There's always that joke about the best way to get a cow to eat old hay is to throw it in a gulley for erosion control and they will eat every last bit of the bale. 

I baled up an extra-weedy area last summer (mostly marestail and ragweed) trying to clean up the weeds and also give me some bales to use for erosion control. Those bales were mostly stemmy weeds and you could smell the ragweed from a distance, so I thought the cattle would leave them alone until they had composted down and filled in the gulley.

I carefully stacked those bales in the eroded area I was trying to fix and a couple of days later, they had eaten almost all of those bales. I can almost guarantee that if I had tried to feed them those bales in February, they probably wouldn't have touched them.


----------



## myheaven (Apr 14, 2006)

Well Allen you are far warmer then I. This am it was 7, now it's 15. I'm going to give them 1/2 the alfalfa in the am 1/2 I p then their grain. We're to be -5 tonight. Brrrr.
I'm going to continue on my vets advice. I trust her. She has 150 cows herself. She was also born and raised on a farm.


----------



## myheaven (Apr 14, 2006)

These are dairy heifers and to be bred by may 2014.


----------



## Allen W (Aug 2, 2008)

myheaven said:


> Well Allen you are far warmer then I. This am it was 7, now it's 15. I'm going to give them 1/2 the alfalfa in the am 1/2 I p then their grain. We're to be -5 tonight. Brrrr.
> I'm going to continue on my vets advice. I trust her. She has 150 cows herself. She was also born and raised on a farm.


You wanted to know why your cattle weren't eating the hay I gave my opinion. I'm just a dumb farmer, hay baler and do a little cow upgrading in between. 

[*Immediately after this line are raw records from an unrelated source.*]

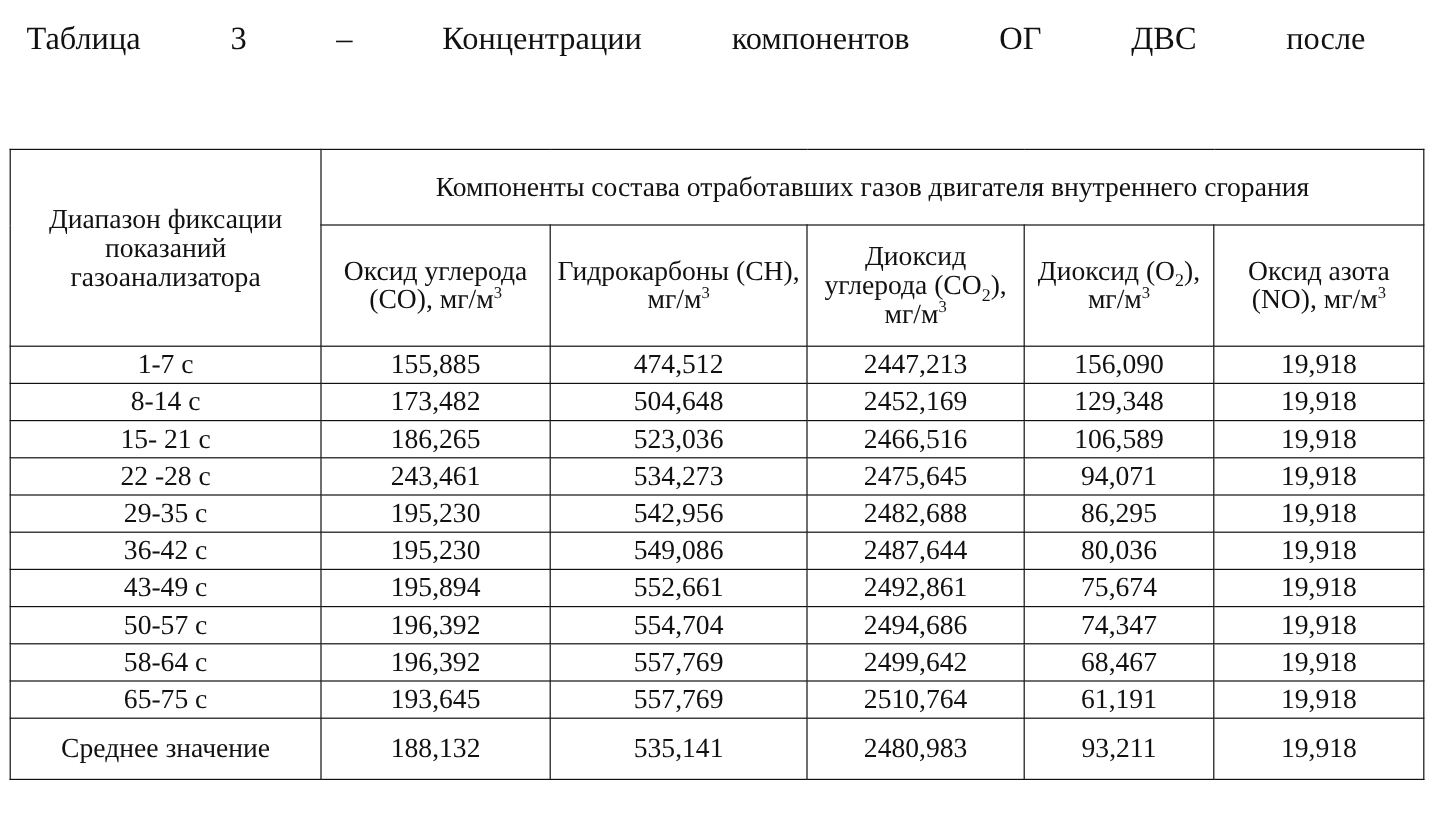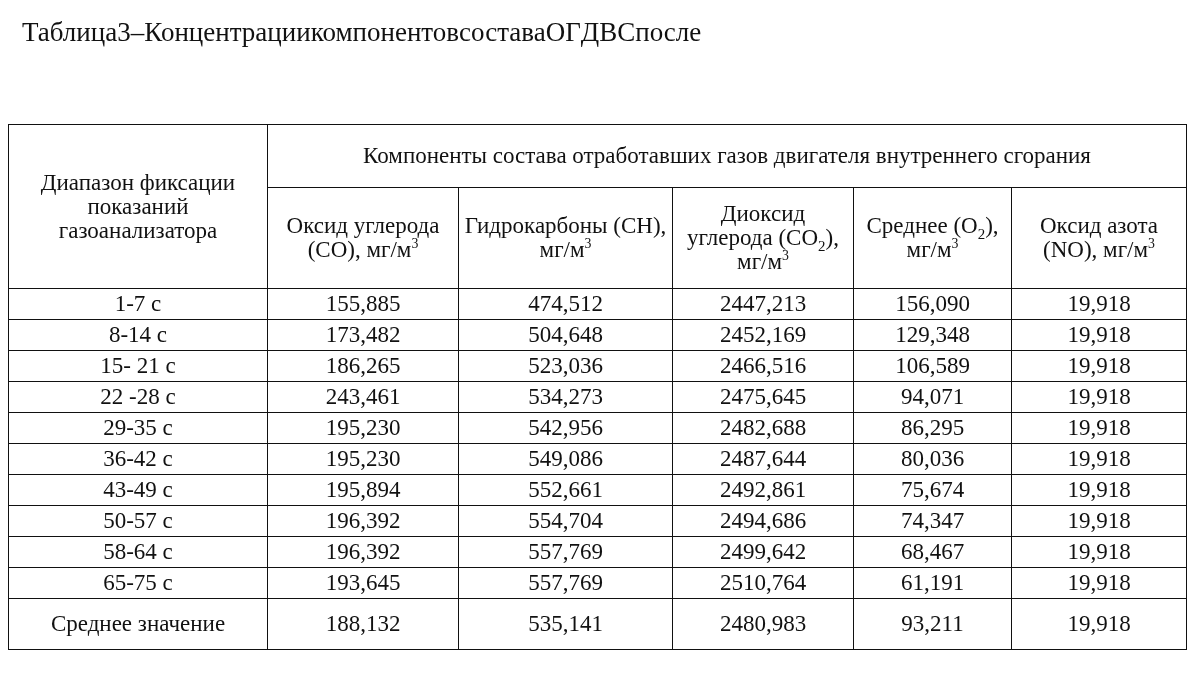--- a/index.html
+++ b/index.html
@@ -4,21 +4,21 @@
 <style>
   html, body { margin: 0; padding: 0; background: #ffffff; }
   body {
     width: 1200px; height: 681px; overflow: hidden; position: relative;
     font-family: "Liberation Serif", "DejaVu Serif", serif; color: #111;
   }
   .title {
     position: absolute; left: 22px; top: 8px; width: 1116px;
     font-size: 27px; line-height: 48px;
   }
-  .title-line1 { display: flex; white-space: nowrap; }
+  .title-line1 { display: flex; justify-content: space-between; white-space: nowrap; }
   .title-line2 { white-space: nowrap; }
   sup { font-size: 0.6em; vertical-align: super; line-height: 0; }
   sub { font-size: 0.65em; vertical-align: sub; line-height: 0; }
   table {
     position: absolute; left: 8px; top: 124px;
     border-collapse: collapse; table-layout: fixed;
     width: 1178px;
     font-size: 23px;
   }
   td, th {
@@ -34,21 +34,20 @@
 </head>
 <body>
 
 <div class="title">
   <div class="title-line1">
     <span>Таблица</span>
     <span>3</span>
     <span>–</span>
     <span>Концентрации</span>
     <span>компонентов</span>
-    <span>состава</span>
     <span>ОГ</span>
     <span>ДВС</span>
     <span>после</span>
   </div>
 </div>
 
 <table>
   <colgroup>
     <col style="width:259px">
       <col style="width:191px">
@@ -59,21 +58,21 @@
   </colgroup>
   <thead>
     <tr>
       <th class="h-range" rowspan="2">Диапазон фиксации показаний газоанализатора</th>
       <th class="h-group" colspan="5">Компоненты состава отработавших газов двигателя внутреннего сгорания</th>
     </tr>
     <tr>
       <th class="h-col"><span>Оксид углерода (СО), мг/м</span><sup>3</sup></th>
       <th class="h-col"><span>Гидрокарбоны (СН), мг/м</span><sup>3</sup></th>
       <th class="h-col"><span>Диоксид углерода (СО</span><sub>2</sub><span>), мг/м</span><sup>3</sup></th>
-      <th class="h-col"><span>Среднее (О</span><sub>2</sub><span>), мг/м</span><sup>3</sup></th>
+      <th class="h-col"><span>Диоксид (О</span><sub>2</sub><span>), мг/м</span><sup>3</sup></th>
       <th class="h-col"><span>Оксид азота (NO), мг/м</span><sup>3</sup></th>
     </tr>
   </thead>
   <tbody>
     <tr class="data">
         <td>1-7 с</td>
         <td>155,885</td>
         <td>474,512</td>
         <td>2447,213</td>
         <td>156,090</td>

If you was closer I could fix you up with some nice crabgrass hay that would be ideal for your young calves.


----------



## nchobbyfarm (Apr 10, 2011)

A man I met years ago trained/raised bird dogs. He told me he fed his dogs collards. I told him my dogs wouldn't eat collards. He said his wouldn't either for the first week! Hunger is a great motivator!


----------



## myheaven (Apr 14, 2006)

Allen I'm not disagreeing on the cause as the refusal to eat the grass hay. I disagree about the amount of the feed they need. I agree they want the alfalfa over the grass.


----------



## Allen W (Aug 2, 2008)

No problem.


----------



## Lazy J (Jan 2, 2008)

Yeah but. Yeah but.


----------



## Lazy J (Jan 2, 2008)

This type of thread frustrates me. The OP posts a question then receives valid answers only to have the OP refute the suggestions with addigional information. More suggestions are then given but the OP gives even more information and refuses the suggestions.

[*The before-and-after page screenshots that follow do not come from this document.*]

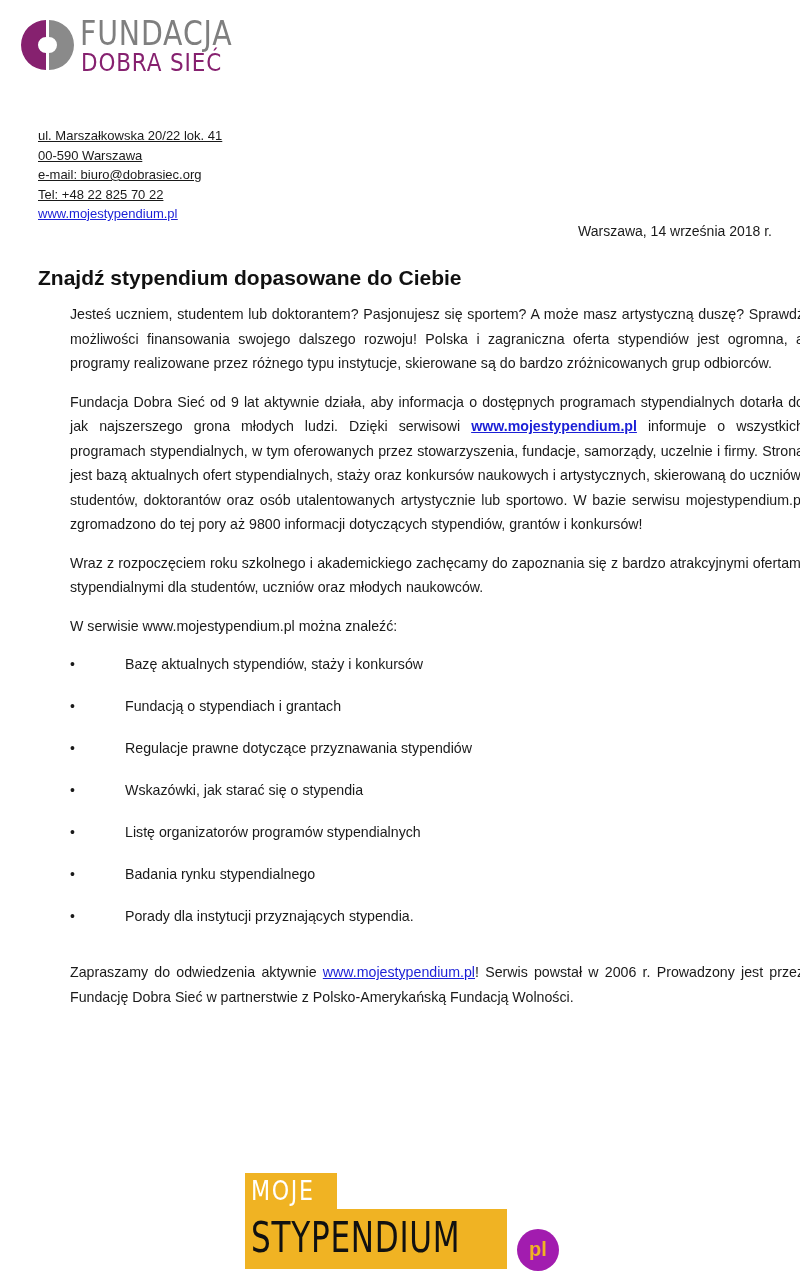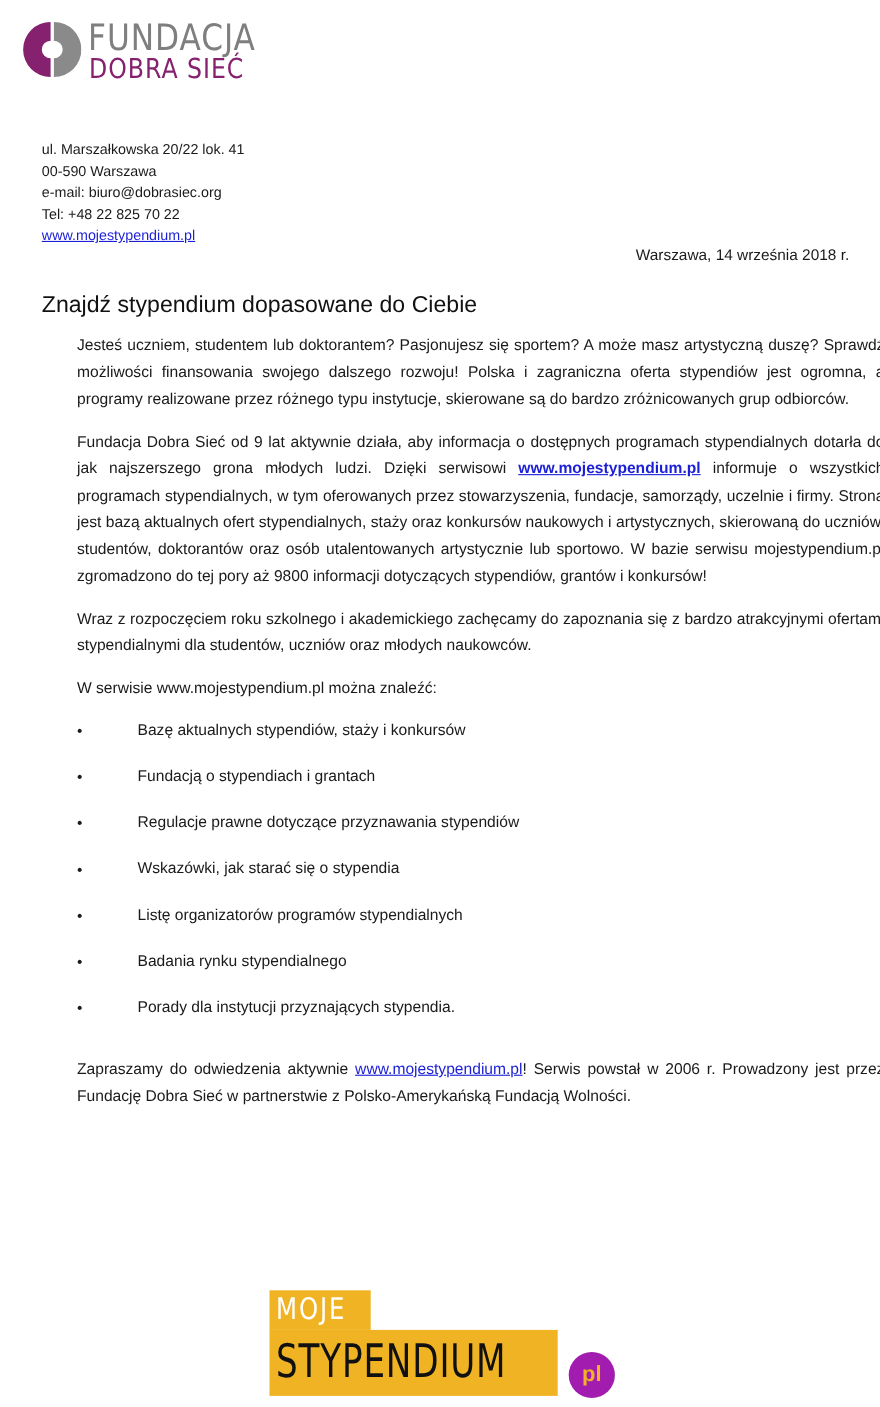--- a/index.html
+++ b/index.html
@@ -16,28 +16,28 @@
     }
     .logo-line2 {
       position: absolute; left: 61px; top: 30px; font-size: 25px; letter-spacing: 1px;
       color: #86216f; font-family: "DejaVu Sans", sans-serif; font-weight: normal;
       transform: scaleX(0.86); transform-origin: left top;
     }
     .address {
       position: absolute; left: 38px; top: 126px; font-size: 13px; line-height: 19.5px;
       color: #1a1a1a;
     }
-    .address div { white-space: nowrap; }
+    .address div { white-space: nowrap; text-decoration: underline; }
     a.link { color: #1b1fd6; text-decoration: underline; }
     .date {
       position: absolute; right: 28px; top: 223px; font-size: 14px; color: #1a1a1a;
     }
     h1 {
       position: absolute; left: 38px; top: 266px; margin: 0;
-      font-family: "Liberation Sans", sans-serif; font-weight: normal; font-size: 21px; color: #111;
+      font-family: "Liberation Sans", sans-serif; font-weight: bold; font-size: 21px; color: #111;
     }
     .content {
       position: absolute; left: 38px; top: 302px; width: 734px;
       font-size: 14.2px; line-height: 24.5px; color: #1a1a1a; margin-left: 32px;
     }
     .content p { margin: 0 0 14px 0; text-align: justify; }
     .content b a { font-weight: bold; }
     ul.features { list-style: none; margin: 0 0 14px 0; padding: 0; }
     ul.features li { position: relative; padding-left: 55px; height: 42px; line-height: 24px; }
     ul.features li .bullet {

This makes those of us with experience to be riticent to offer comments.


----------



## Allen W (Aug 2, 2008)

Lazy J said:


> This type of thread frustrates me. The OP posts a question then receives valid answers only to have the OP refute the suggestions with addigional information. More suggestions are then given but the OP gives even more information and refuses the suggestions.
> 
> This makes those of us with experience to be riticent to offer comments.


Amen Well said,


----------



## ACEstes (11 mo ago)

myheaven said:


> My girls and 2 boys for that fact will not eat the hay we just got. We have 21 bales of it. This is our winter hay there is nothin I can do for them. I supplament the 5 heifers and 1 cow in milk plus the boys with alfalfa. They eat the alfalfa but then starve themselves till the next am when it's time to throw the alfalfa. My cow has taken it upon herself to jump the cattle panel each night and wait for me in the morning! Not a good thing! Bad bad cow!
> What do I do!? Goats will devour the hay but not my brat cattle. We are electric reinforceing the winter Lot tonight. I don't want my cow hurt. Nor anyone else for that matter. Advice please.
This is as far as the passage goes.